The data ▸
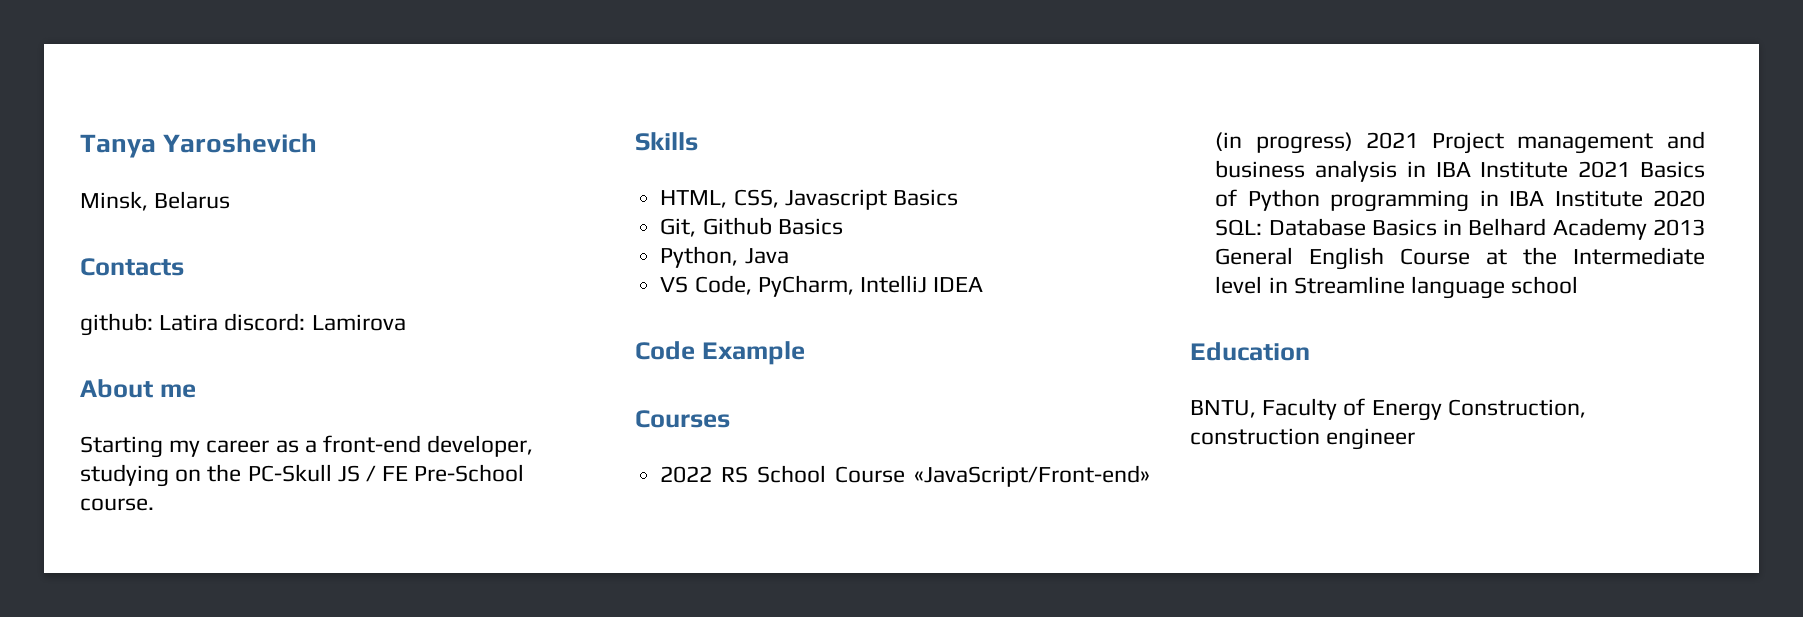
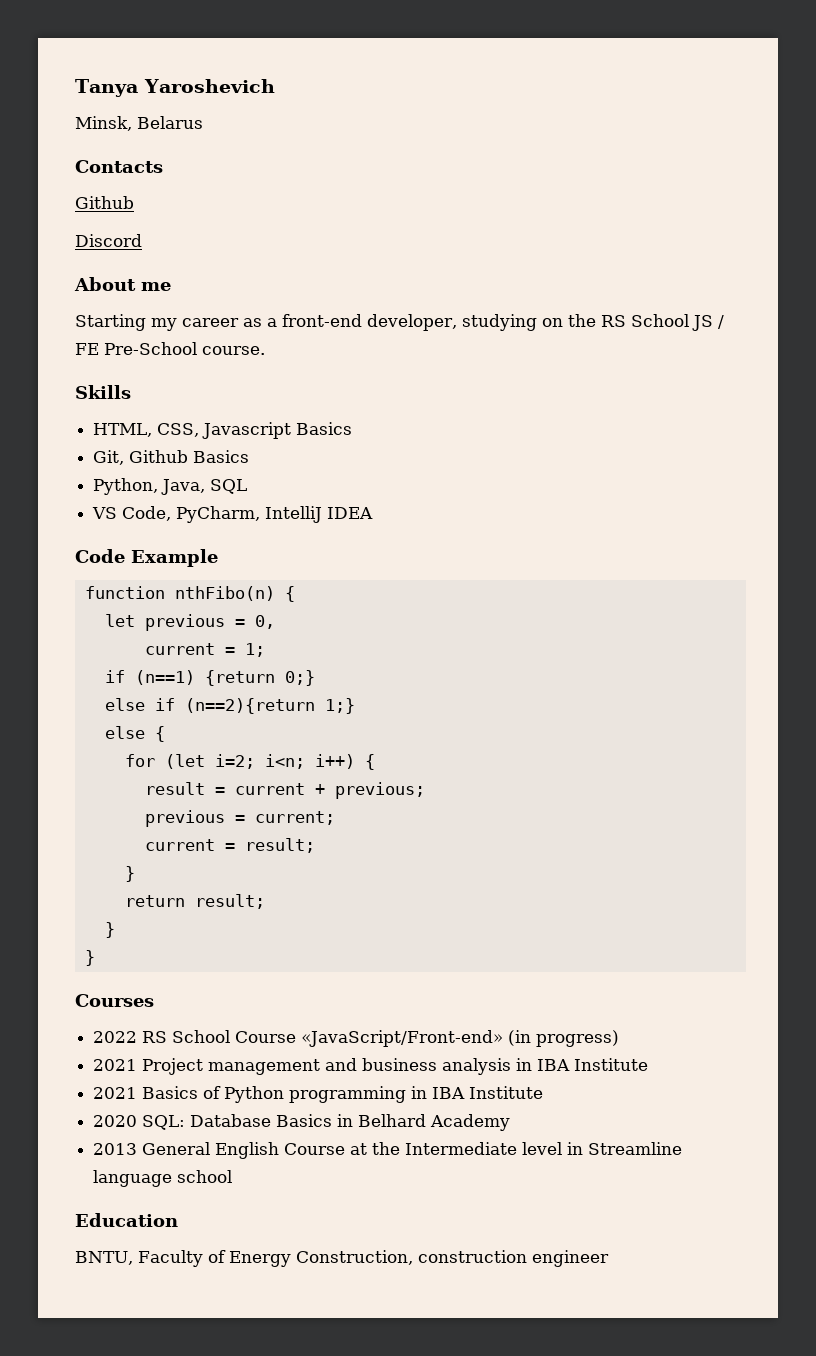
  Contacts
- github: Latira discord: Lamirova
+ Github
+ Discord
- Starting my career as a front-end developer, studying on the PC-Skull JS / FE Pre-School course.
+ Starting my career as a front-end developer, studying on the RS School JS / FE Pre-School course.
- Python, Java
+ Python, Java, SQL
+ function nthFibo(n) {
+ let previous = 0,
+ current = 1;
+ if (n==1) {return 0;}
+ else if (n==2){return 1;}
+ else {
+ for (let i=2; i<n; i++) {
+ result = current + previous;
+ previous = current;
+ current = result;
+ }
+ return result;
+ }
+ }
- 2022 RS School Course «JavaScript/Front-end» (in progress) 2021 Project management and business analysis in IBA Institute 2021 Basics of Python programming in IBA Institute 2020 SQL: Database Basics in Belhard Academy 2013 General English Course at the Intermediate level in Streamline language school
+ 2022 RS School Course «JavaScript/Front-end» (in progress)
+ 2021 Project management and business analysis in IBA Institute
+ 2021 Basics of Python programming in IBA Institute
+ 2020 SQL: Database Basics in Belhard Academy
+ 2013 General English Course at the Intermediate level in Streamline language school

Aim of the task ▸ Search the data and copy each line containing "return".

Solution ▸
+ if (n==1) {return 0;}
+ else if (n==2){return 1;}
+ return result;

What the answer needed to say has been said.